Tuesday, September 22, 2009

Das Bier

[ The Beer ]

The Bierzelten were completely full, and it was officially afternoon – even though many were quicker than the clock to enjoy their first beverages of the day… some by far it seemed.

The streets were incredibly loud, there were people bumping everywhere, and you heard different languages all around you – German, English, Chinese, Drunken mumblings. The streets were cluttered, it was already messy denoting the celebrating taking place, and you had to dodge the horse-droppings as you also dodged aimless walkers in Lederhosen – but honestly that was all just part of the excitement of the event! It was really so much fun.

From the rowdiness of the first tent, to the streets, my friends and I met back up with the Americans that were already having a party at a long table of a crowded Biergarten attached to the first tent we were in. They were having a great time, and we got to share with them about the cool sights, sounds, and wet splotches of spilled beer on our backs from our exciting excursion to a neighboring tent to check out the countdown there, as well as the cool parade.

Of course, everyone was almost reprimanding “Where is your beer?!” and as intimidating as a complete liter mug may be, Jennifer was exactly right – we have to get one – we are AT OKTOBERFEST. The rule at the festival is that you must be seated to get a beer. This creates the long lines for seats and the crowds for tables, and the biergarten was definitely full. The American CBYX table was packed, and so Jennifer and I politely asked in German to this table near us if we could squeeze in. I thought Jennifer was nuts, because the table that we asked first had two very big Belgian guys at the end, and I really had no clue how I was going to wedge my ass into that spot – but it happened.

It is as if the culture of the festival is to cram as many people into your table as possible so everyone has an equal chance at a beer purchase – Teamwork! This environment actually allows you to meet – and be practically sitting on top of – some really cool people. We said hello and introduced ourselves to everyone in German, and then once we found out about everyone, Jennifer busted out into French with the big Belgian guys and I chatted with the neighbors to my right who were from London and Sydney each speaking with their respective accents.

We flagged down a waiter and ordered our drinks, and then someone else took a photo of us, which then the rosy-cheeked Belgians plopped their big souvenir Oktoberfest hats on our heads for the photo-op. It was honestly so fun to be celebrating just having fun itself with complete strangers.
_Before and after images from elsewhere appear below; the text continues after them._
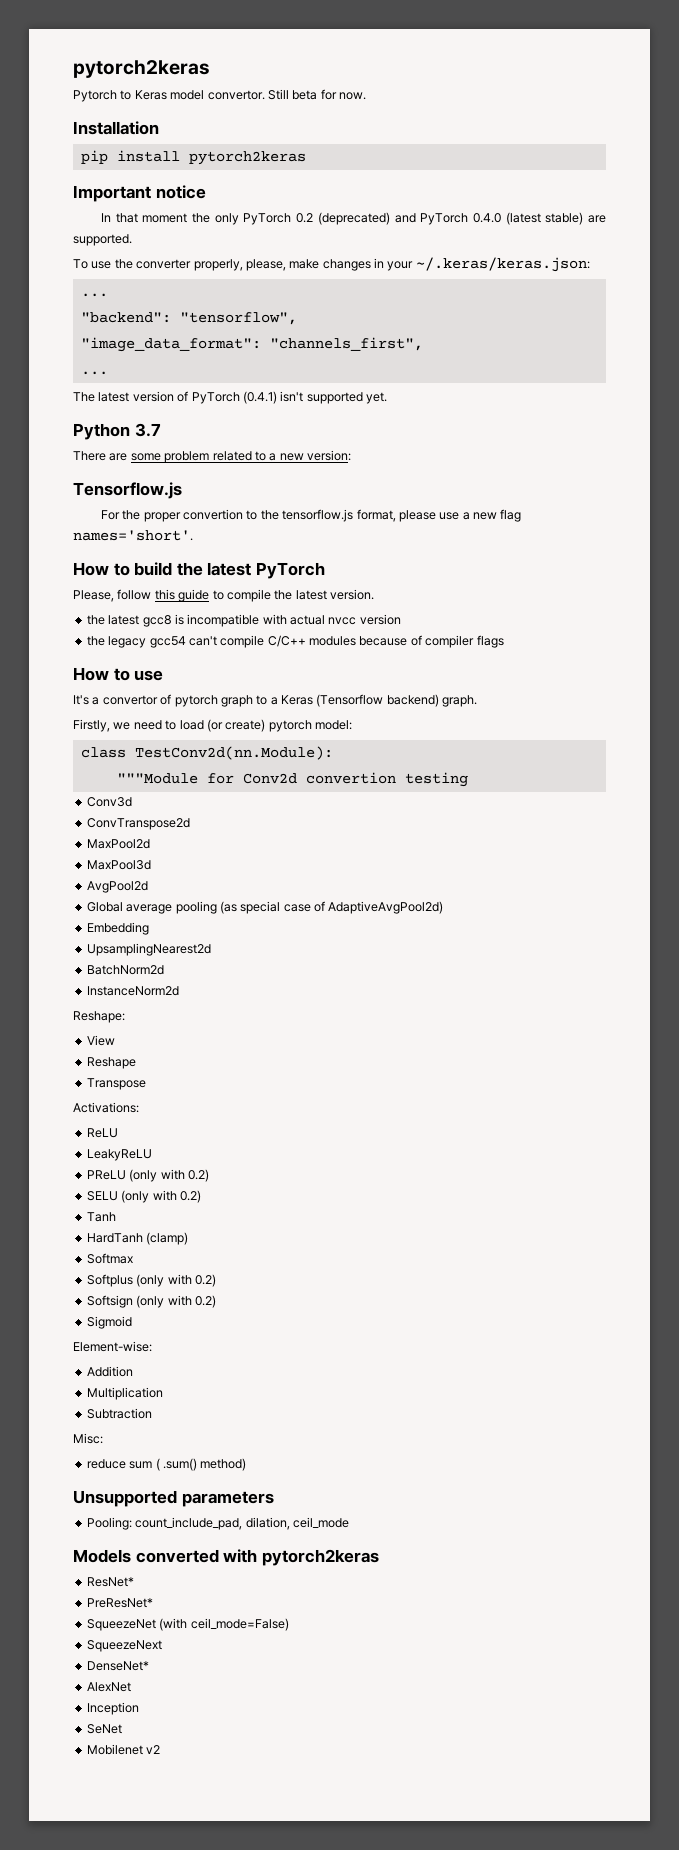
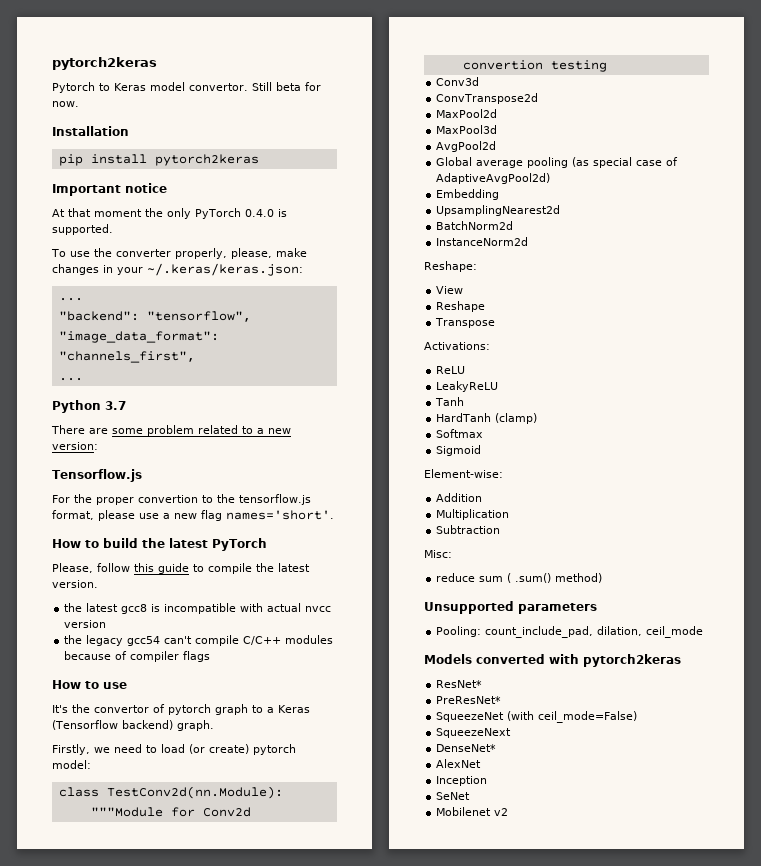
[100,213,111,222] In -> [52,209,65,217] At
[296,212,606,225] 0.2 (deprecated) and PyTorch 0.4.0 (latest stable) are -> [244,209,287,217] 0.4.0 is
[73,391,387,404] // The latest version of PyTorch (0.4.1) isn't supported yet. -> (83, 379) none
[92,697,100,705] a -> [72,704,90,713] the
[86,1169,209,1182] [86,1190,201,1203] [86,1212,116,1222] [86,1232,189,1245] [86,1253,133,1264] [86,1274,216,1287] [86,1295,216,1308] PReLU (only with 0.2) // SELU (only with 0.2) // Tanh // HardTanh (clamp) // Softmax // Softplus (only with 0.2) // Softsign (only with 0.2) -> [435,397,465,406] [436,413,538,424] [436,429,484,438] Tanh // HardTanh (clamp) // Softmax

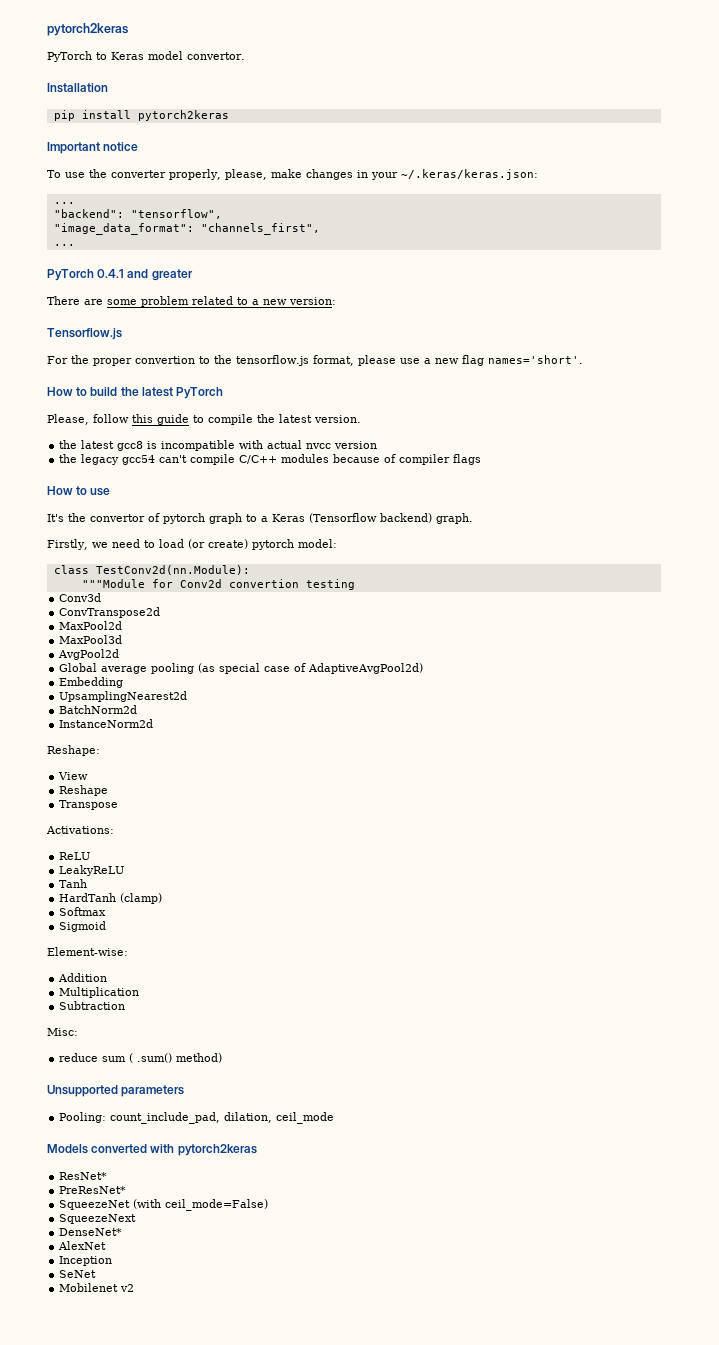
[52,57,157,70] [52,82,95,93] pytorch2keras // Pytorch -> [47,23,128,36] [47,51,92,62] pytorch2keras // PyTorch
[252,82,321,91] [52,101,79,107] Still beta for now. -> (245, 56) none
[52,208,287,219] [52,224,113,235] // At that moment the only PyTorch 0.4.0 is supported. -> (139, 146) none
[52,400,126,413] Python 3.7 -> [47,269,193,281] PyTorch 0.4.1 and greater

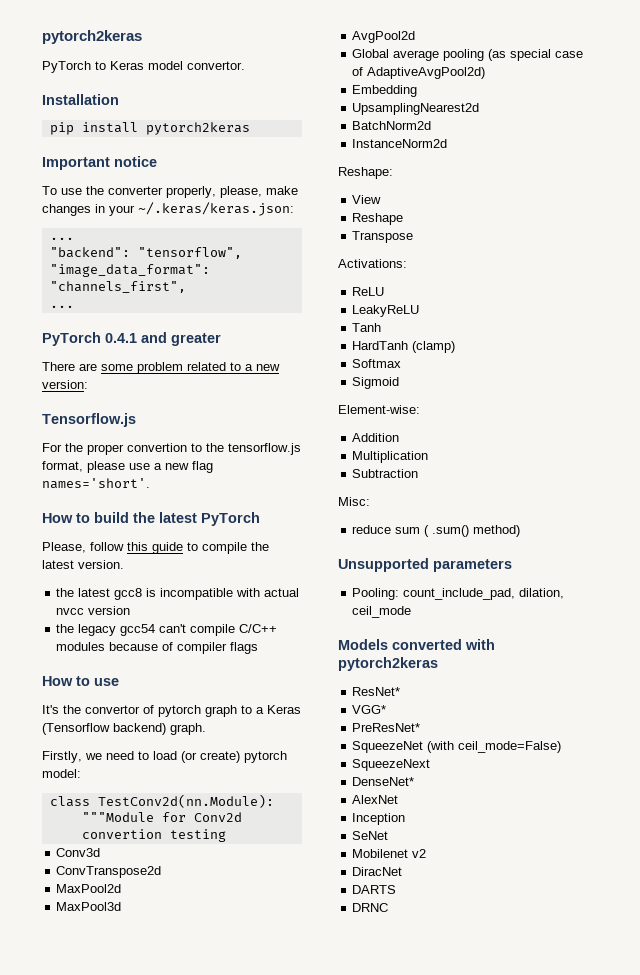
(108, 1176) none -> [352,705,387,714] // VGG*
(135, 1288) none -> [352,867,403,876] [352,885,397,894] [352,903,389,912] // DiracNet // DARTS // DRNC

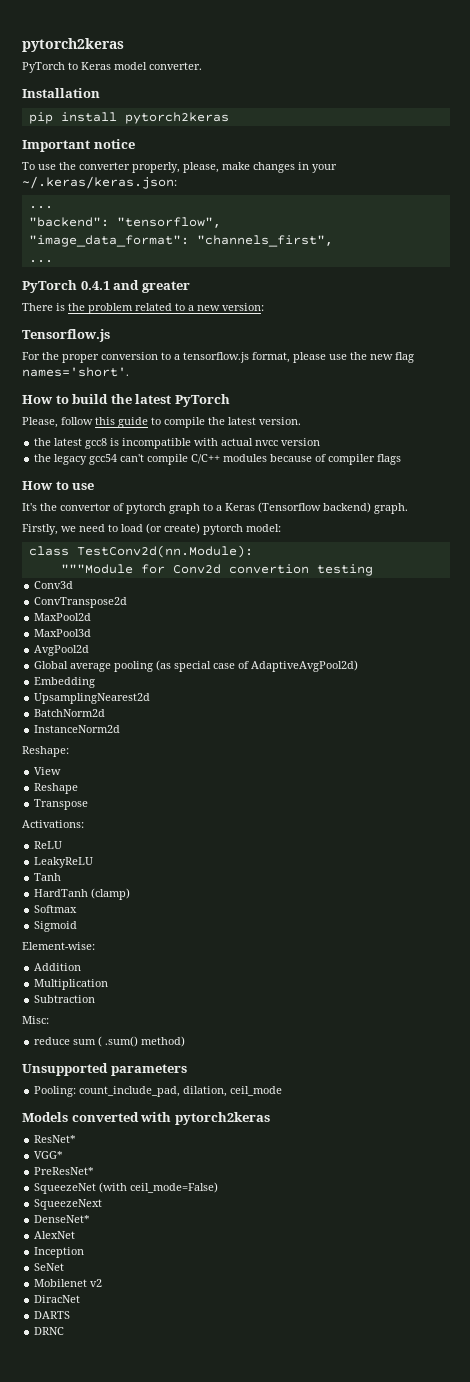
[187,61,245,70] convertor. -> [149,62,202,70] converter.
[79,363,133,371] are some -> [56,303,85,311] is the
[127,443,224,452] convertion to the -> [101,352,180,360] conversion to a
[154,463,162,470] a -> [350,352,367,360] the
Once we had our huge drinks – one Liter – 8.6 Euros [apparently it is big news every year in Munich how much the Liter will cost ] – we were up and about to clink ‘Prost!’ with our colleagues scattered around at other tables. Admittedly not being a drinker much at all, [Germans need a reminder that I am 19 – an age in this country that is almost ages past their norms for ordering a beer making everyone think it should already be a norm for me] and really only sampling things here when my host family or other hosts laugh that it is a ‘Cultural experience’. Well this was another cultural experience and the one Liter of beer was HUGE for me, and the remainder of the afternoon was resultantly warm and fuzzy to say the least.

It was great to catch up with some of the other American exchange students that I hadn’t seen since DC and catch up on their experiences in Germany and the gossip of everyone’s funny foreign situations. Our American table was probably obnoxiously loud, but this was really the first time where we were equaled or even beaten out by our surroundings. There were so many people, young and old, just having a great time.

Actually, some would walk over – most likely after a boost from their mugs of courage – and tried out some of their English on us. This one guy from Austria came and stumbled out his question “Are you guys… Americans?” and from there a lengthy conversation was opened up about cool places to check out in Germany, and where we should also go in Austria when we come [ I guess to him, it was inevitable! ]

[ The random guy from Austria ]

After an hour or two hanging out at the Biergarten and having a great time, it was time for me to head out – and for the Austrian guy already moving on in his blurry ramblings into Austrian history – time to kindly escape, and leave the festival to meet Ciocia Zosia again somewhere else in Munich. The rest of the Americans had a little over 12 more hours of their rendezvous, but I had a day and a half left to enjoy Munich with Ciocia.